The statements contained herein are based on information believed to be reliable. No warranty can be made as to the accuracy of such
information or that circumstances have not changed since the date such information was supplied. This memorandum contains summaries of certain provisions of documents relating to the business of the Company and the purchase of common stock in the
Company, and such summaries do not purport to be complete and are qualified in their entirety by reference to the texts of the original documents. 

  
 4 

 STATE NOTICES 

NASAA UNIFORM LEGEND. In making an investment decision, investors must rely on their own examination of the person or entity
creating the securities and the terms of the offering, including the merits and risks involved.

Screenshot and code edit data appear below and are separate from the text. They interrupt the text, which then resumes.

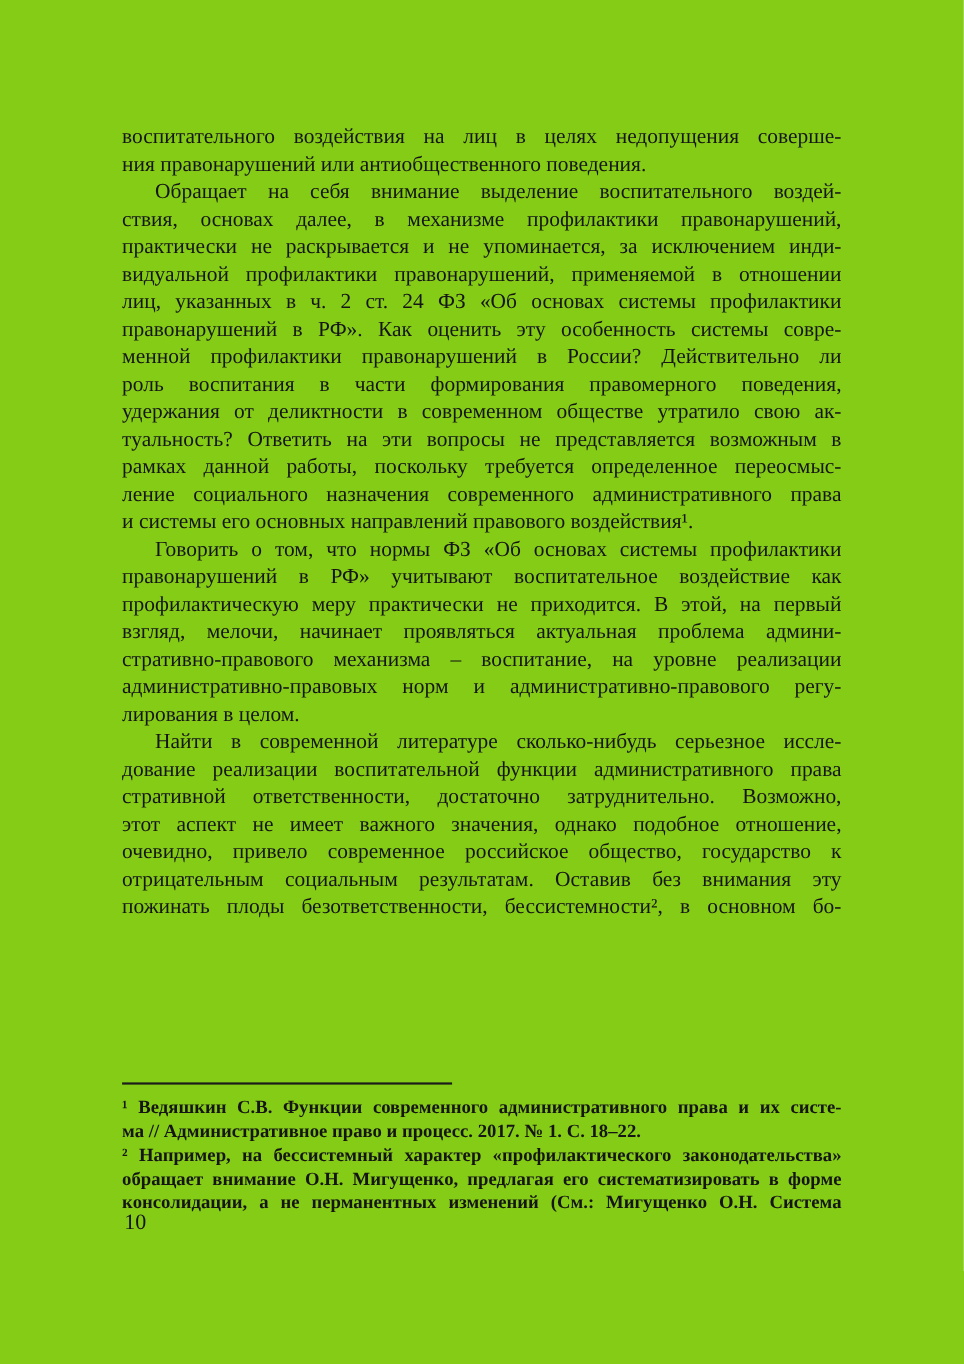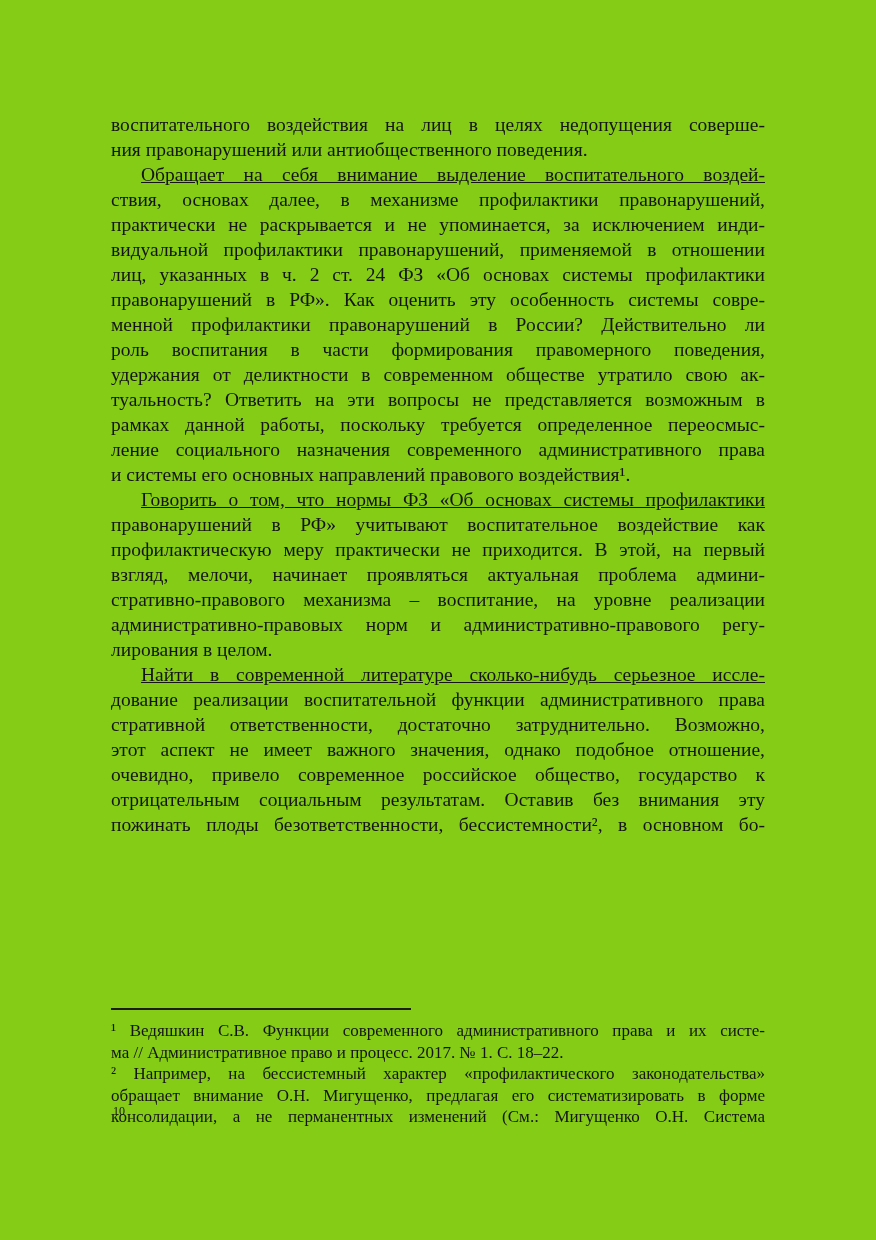--- a/index.html
+++ b/index.html
@@ -34,7 +34,7 @@
     overflow: visible;
   }
   .line.last { text-align-last: left; }
-  .line.indent { text-indent: 30px; text-decoration: underline; }
+  .line.indent { text-indent: 30px; }
   .footnote-block {
     position: absolute;
     left: 111px;

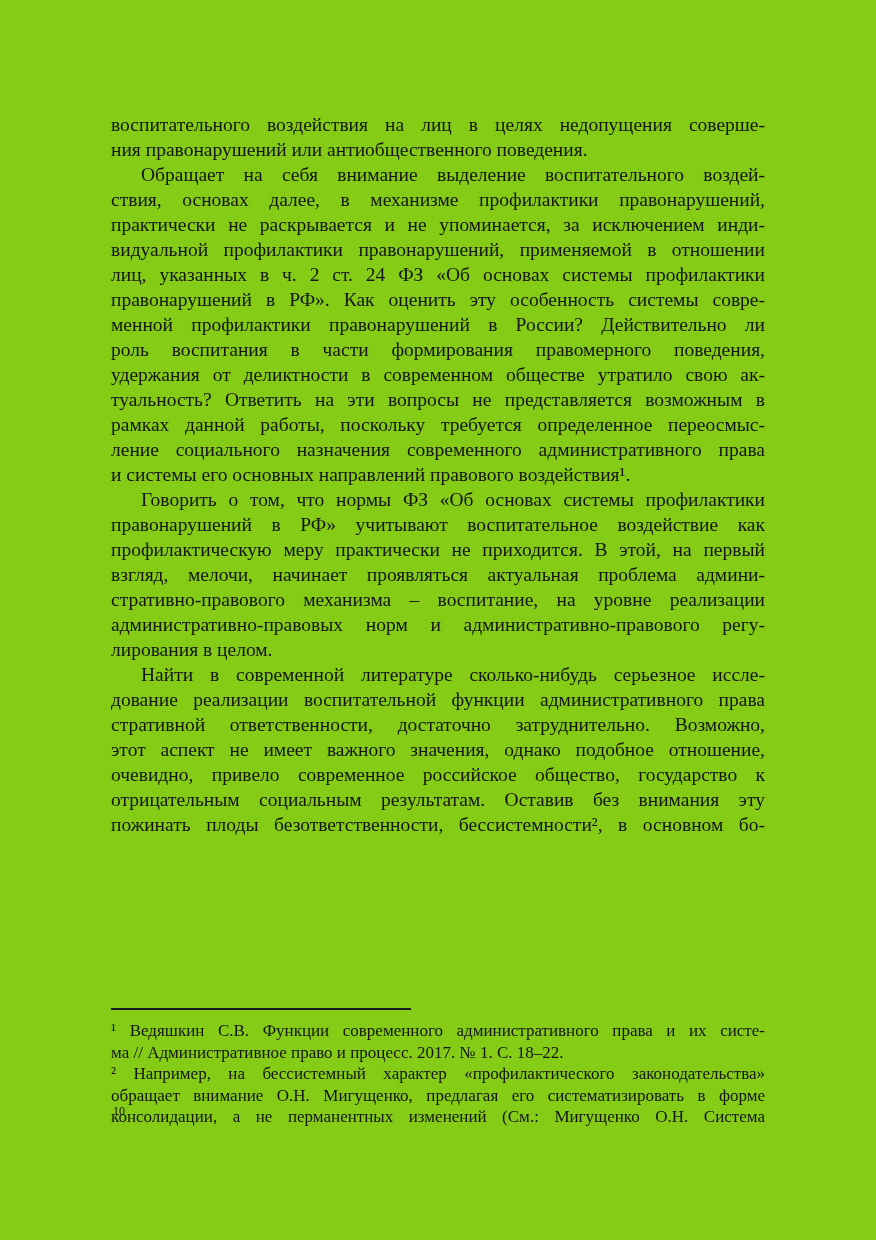--- a/index.html
+++ b/index.html
@@ -38,8 +38,9 @@
   .footnote-block {
     position: absolute;
     left: 111px;
-    top: 996px;
+    top: 972px;
     width: 654px;
+    font-weight: bold;
   }
   .fn-sep {
     width: 300px;

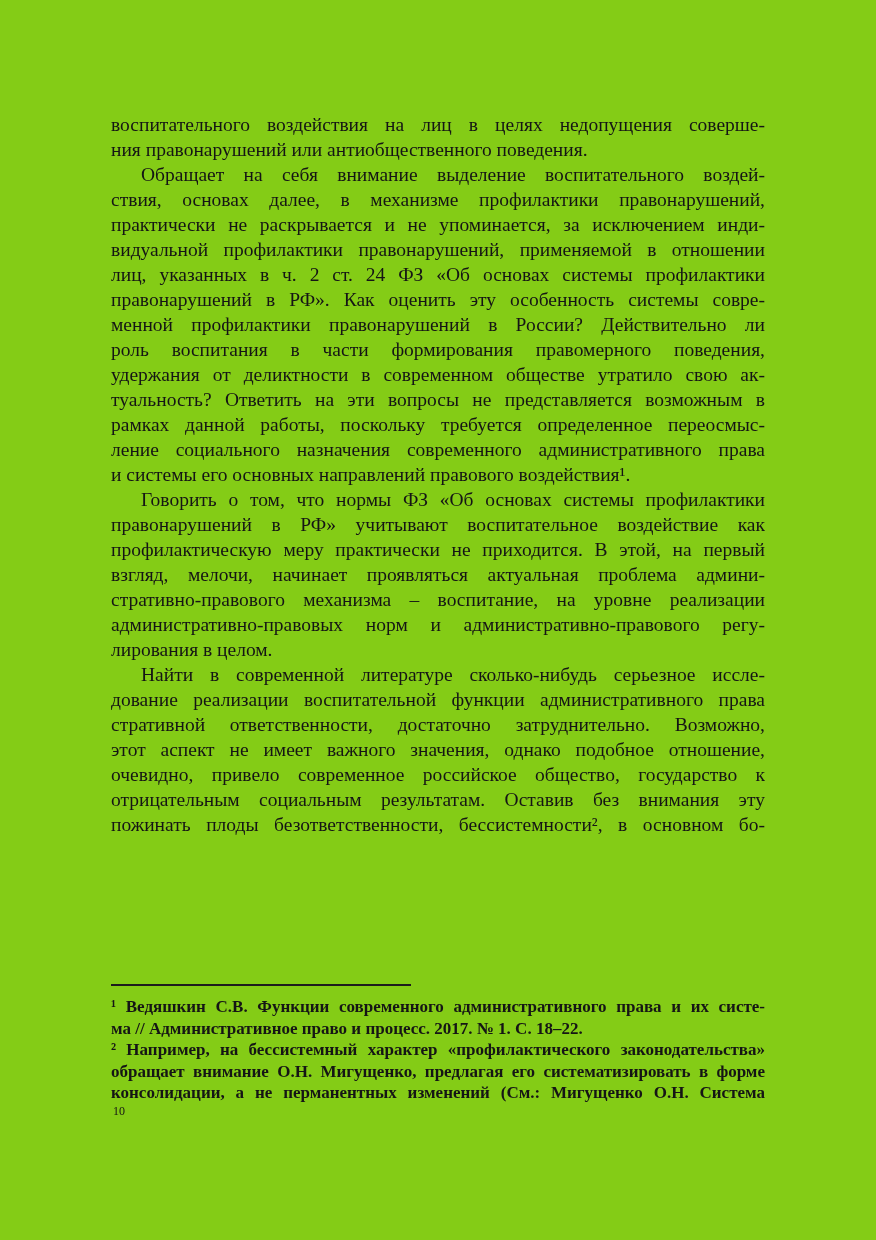--- a/index.html
+++ b/index.html
@@ -60,7 +60,7 @@
     position: absolute;
     left: 113px;
     top: 1099px;
-    font-size: 12px;
+    font-size: 20px;
     line-height: 25px;
     text-align: center;
   }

These securities have not been recommended by federal or state securities commissions or regulatory authorities. Furthermore, the foregoing authorities
have not confirmed the accuracy or determined the adequacy of the offering documents. Any representation to the contrary is a criminal offense. These securities are subject to restrictions on transferability and resale and may not be transferred or
resold except as permitted under the Securities Act, and the applicable state securities laws pursuant to registration or exemption therefrom. Investors should be made aware that they will be required to bear the financial risks of this investment
for an indefinite period of time. 
 For Residents of All States. The presence of a legend for any given state
reflects only that a legend may be required by that state and should not be construed to mean an offer or sale may be made in any particular state. The offering documents may be supplemented by additional state legends. If you are uncertain as to
whether or not offers or sales may be lawfully made in any given state, you are advised to contact the Company for a current list of states in which offers or sales may be lawfully made. An investment in this offering is speculative and involves a
high degree of financial risk. Accordingly, prospective investors should consider all of the risk factors described herein. 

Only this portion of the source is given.